- [What to produce]: Across all the records, filter for lines with the word "game" and copy them.

- [Information given]:
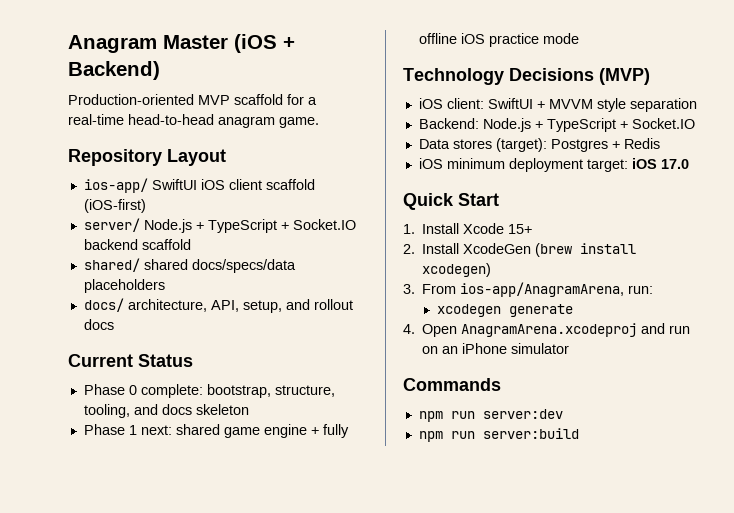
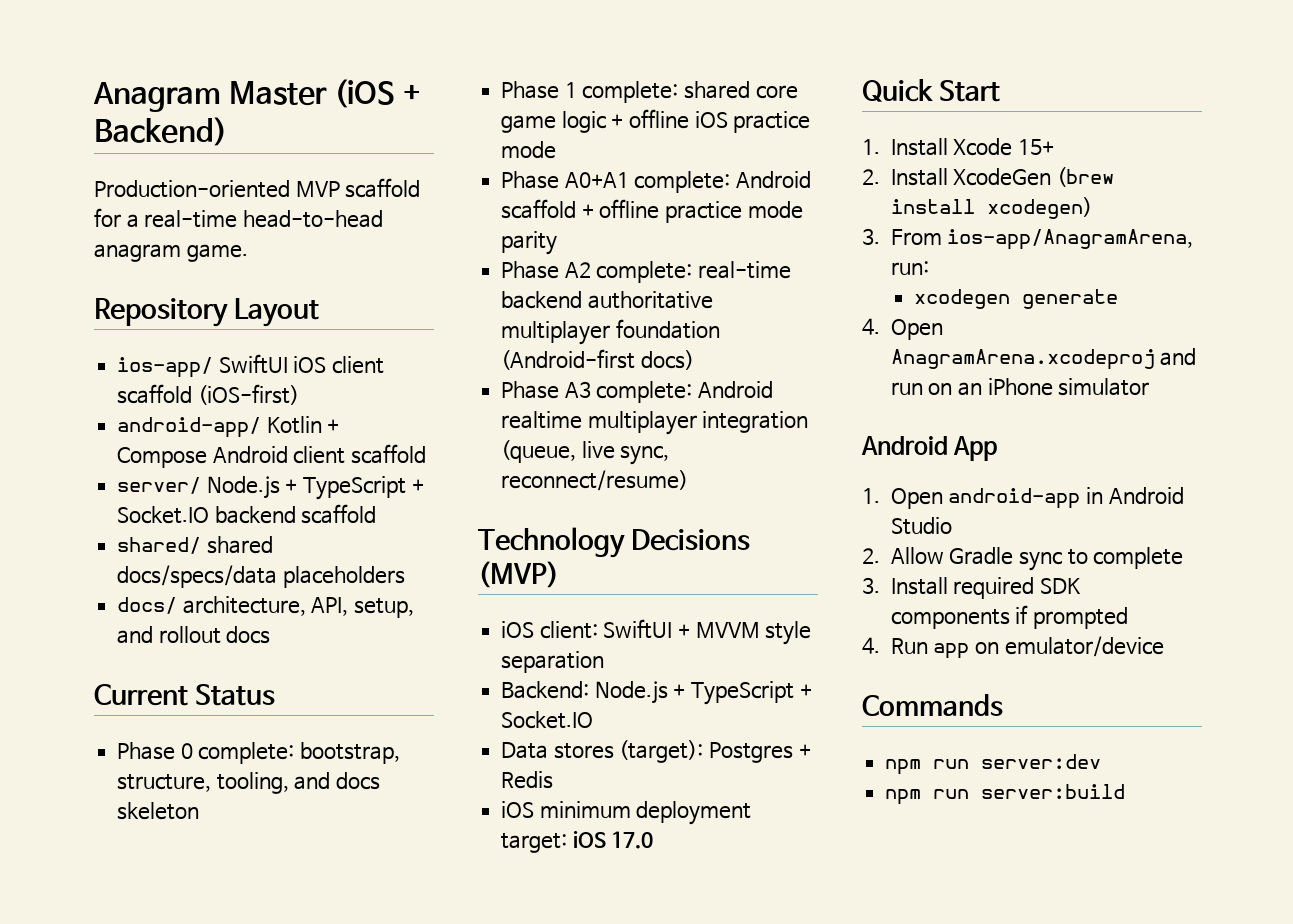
+ android-app/ Kotlin + Compose Android client scaffold
- Phase 1 next: shared game engine + fully offline iOS practice mode
+ Phase 1 complete: shared core game logic + offline iOS practice mode
+ Phase A0+A1 complete: Android scaffold + offline practice mode parity
+ Phase A2 complete: real-time backend authoritative multiplayer foundation (Android-first docs)
+ Phase A3 complete: Android realtime multiplayer integration (queue, live sync, reconnect/resume)
+ Android App
+ 1. Open android-app in Android Studio
+ 2. Allow Gradle sync to complete
+ 3. Install required SDK components if prompted
+ 4. Run app on emulator/device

- [Exercise solution]:
- Phase 1 next: shared game engine + fully offline iOS practice mode
+ Phase 1 complete: shared core game logic + offline iOS practice mode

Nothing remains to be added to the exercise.